*PROBLEM REQUIREMENTS*. Using the data below, find how many lines include the word "cursor" and report that figure alone.

╭─ SUPPLIED MATERIAL

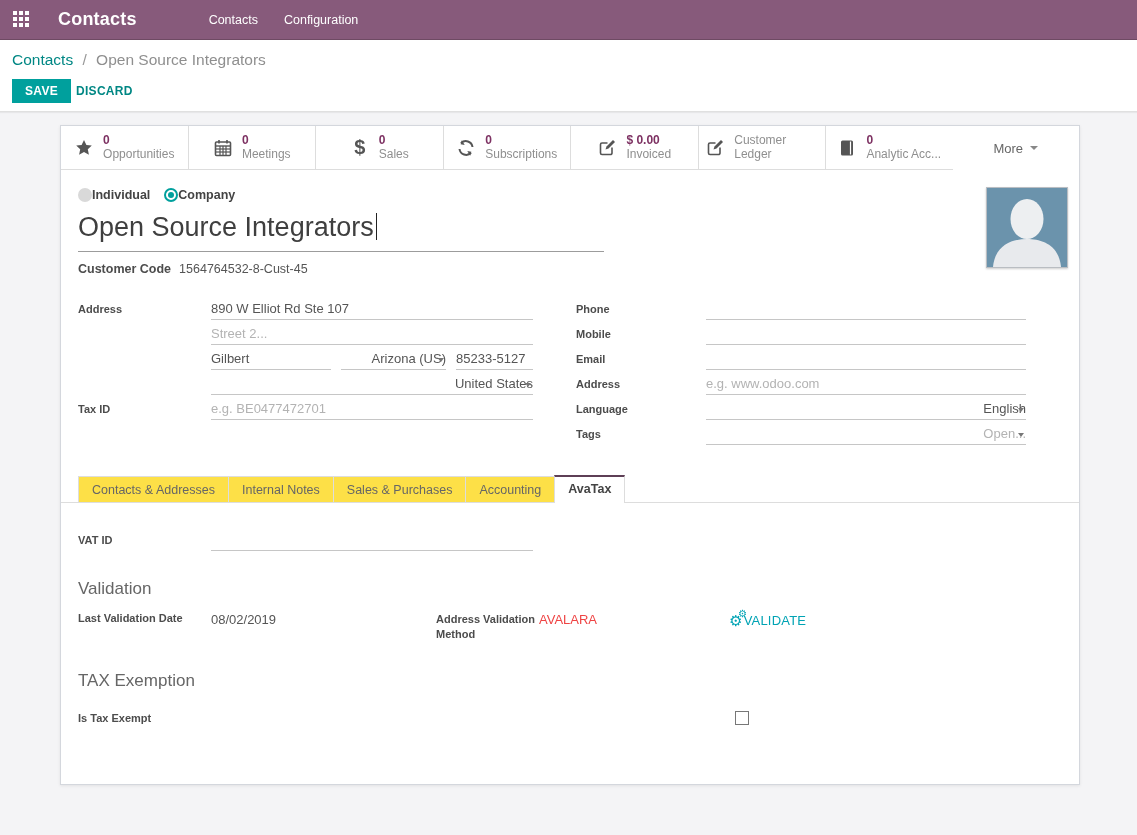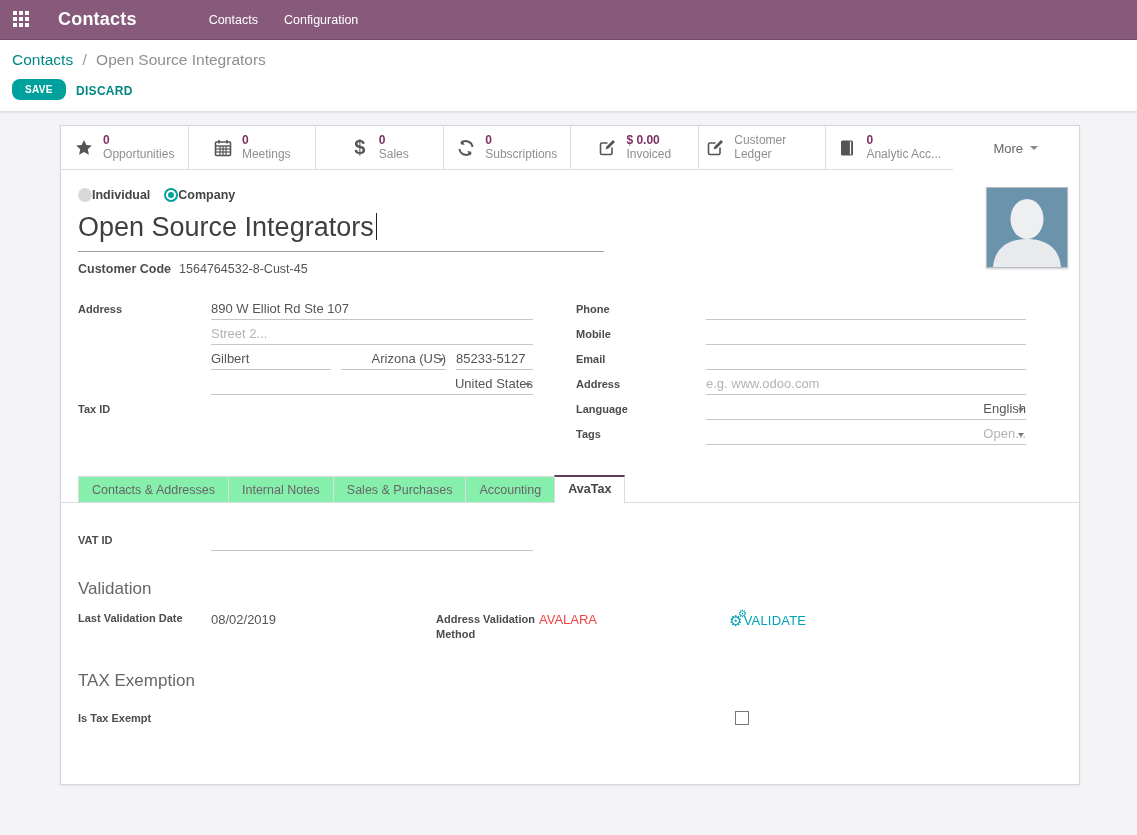--- a/index.html
+++ b/index.html
@@ -34,7 +34,7 @@
   .crumb-current { color:#8f8f8f; }
   .btn-save {
     position:absolute; left:12px; top:39px; background:#00A09D; color:#fff;
-    font-size:10px; font-weight:bold; border:none; padding:5px 13px; border-radius:8px;
+    font-size:12px; font-weight:bold; border:none; padding:5px 13px; border-radius:0;
     cursor:pointer; letter-spacing:.3px;
   }
   .btn-discard {

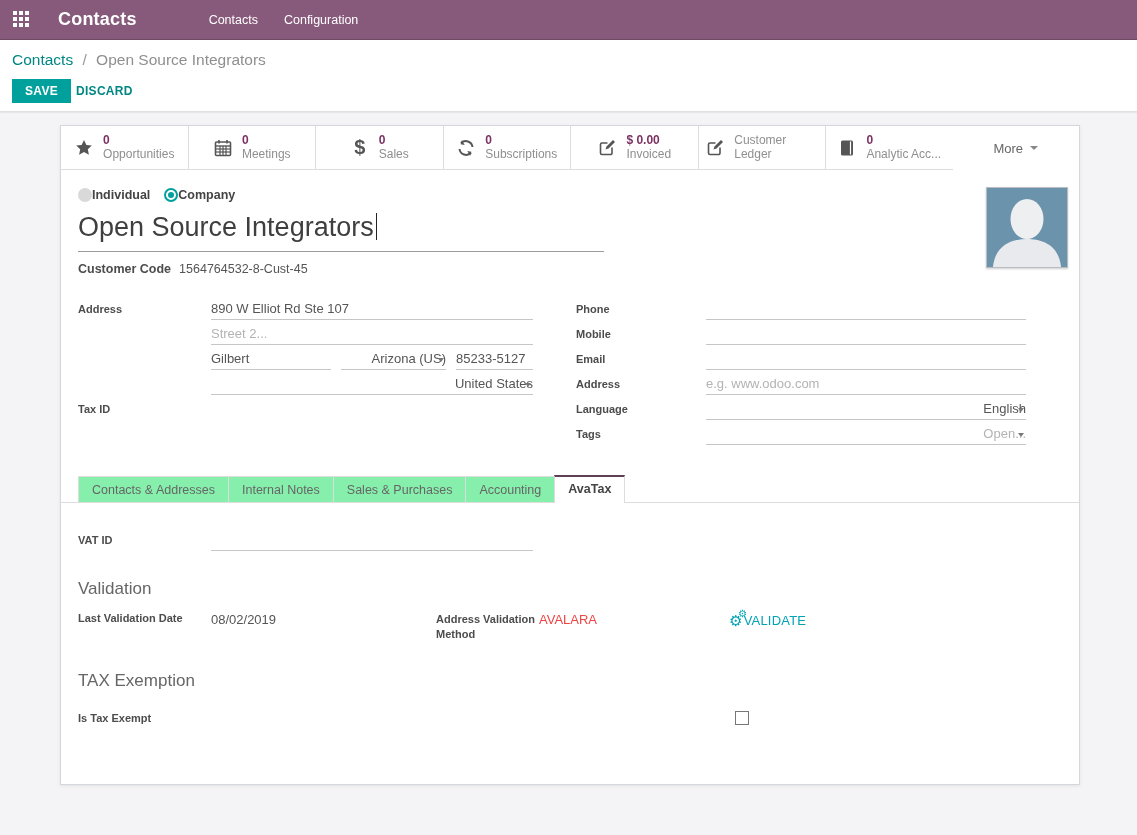--- a/index.html
+++ b/index.html
@@ -281,6 +281,7 @@
   <div class="field" style="left:395px; top:223px; width:77px;"><span>85233-5127</span></div>
   <div class="field dd" style="left:150px; top:248px; width:322px;"><span>United States</span><span class="caret"></span></div>
   <div class="lbl" style="left:17px; top:277px;">Tax ID</div>
+  <div class="field" style="left:150px; top:273px; width:322px;"><span class="ph">e.g. BE0477472701</span></div>
 
   <div class="lbl" style="left:515px; top:177px;">Phone</div>
   <div class="field" style="left:645px; top:173px; width:320px;"><span></span></div>

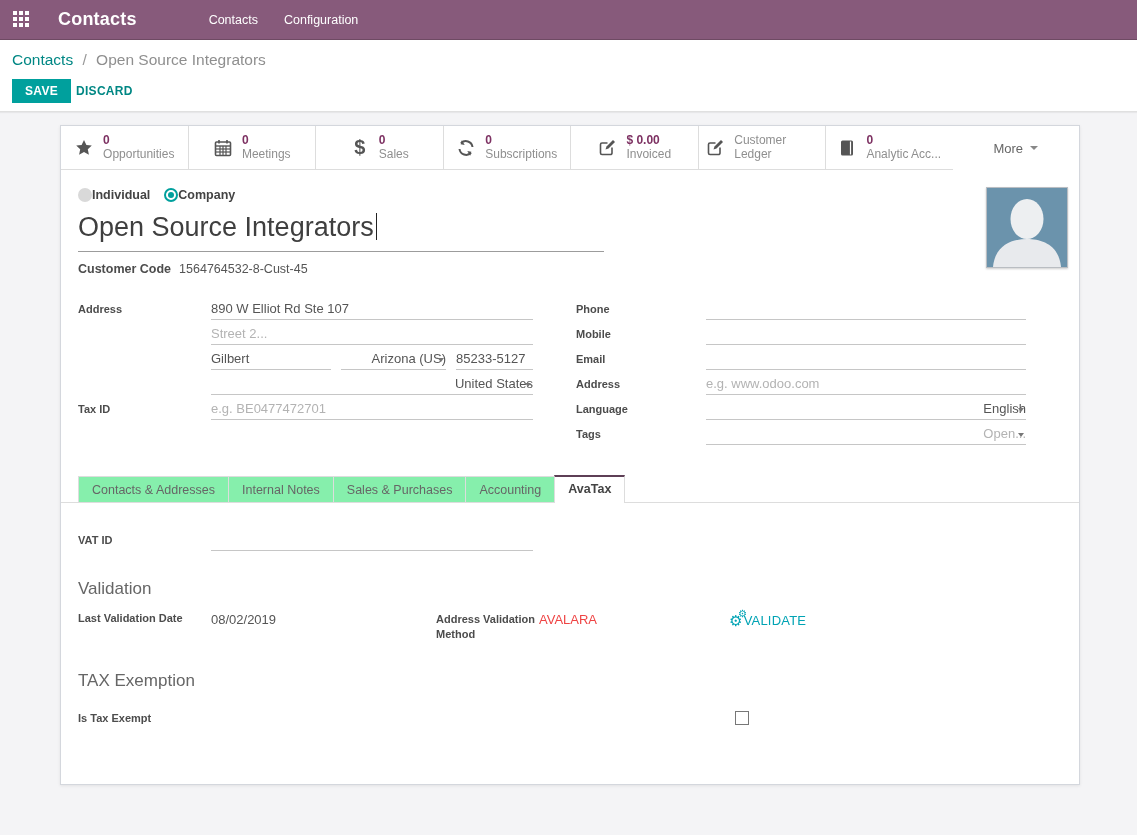--- a/index.html
+++ b/index.html
@@ -102,7 +102,7 @@
   .tabs { position:absolute; left:0; right:0; top:350px; height:27px;
     border-bottom:1px solid #ddd; padding-left:17px; display:flex; align-items:flex-end; }
   .tab {
-    font-size:12.5px; color:#666; background:#86efac; border:1px solid #ddd; border-bottom:none;
+    font-size:12.5px; color:#666; background:#fde047; border:1px solid #ddd; border-bottom:none;
     padding:6px 13px 6px 13px; cursor:pointer; height:26px; white-space:nowrap;
   }
   .tab + .tab { margin-left:-1px; }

╰─

*RESPONSE*. 2